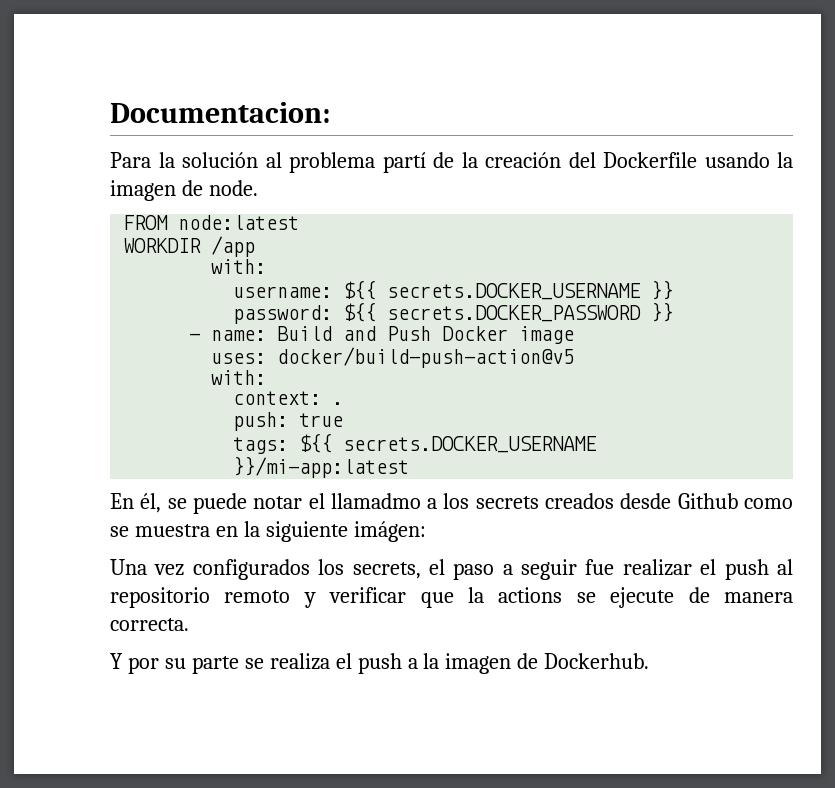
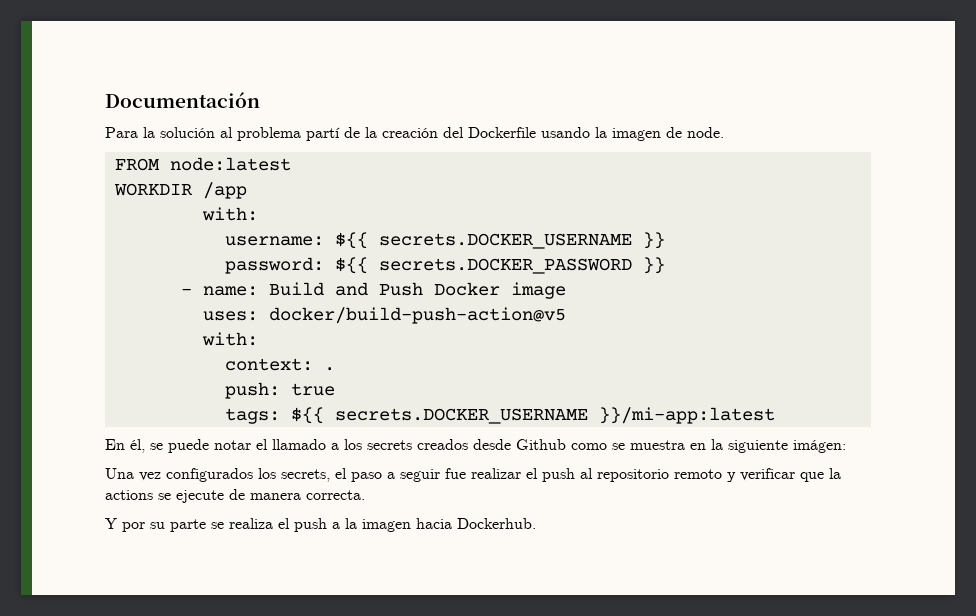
- Documentacion:
+ Documentación
- En él, se puede notar el llamadmo a los secrets creados desde Github como se muestra en la siguiente imágen:
+ En él, se puede notar el llamado a los secrets creados desde Github como se muestra en la siguiente imágen:
- Y por su parte se realiza el push a la imagen de Dockerhub.
+ Y por su parte se realiza el push a la imagen hacia Dockerhub.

_How to complete this task_. From the data above, copy out every line with the string "muestra" in it.

_Exercise result_.
- En él, se puede notar el llamadmo a los secrets creados desde Github como se muestra en la siguiente imágen:
+ En él, se puede notar el llamado a los secrets creados desde Github como se muestra en la siguiente imágen:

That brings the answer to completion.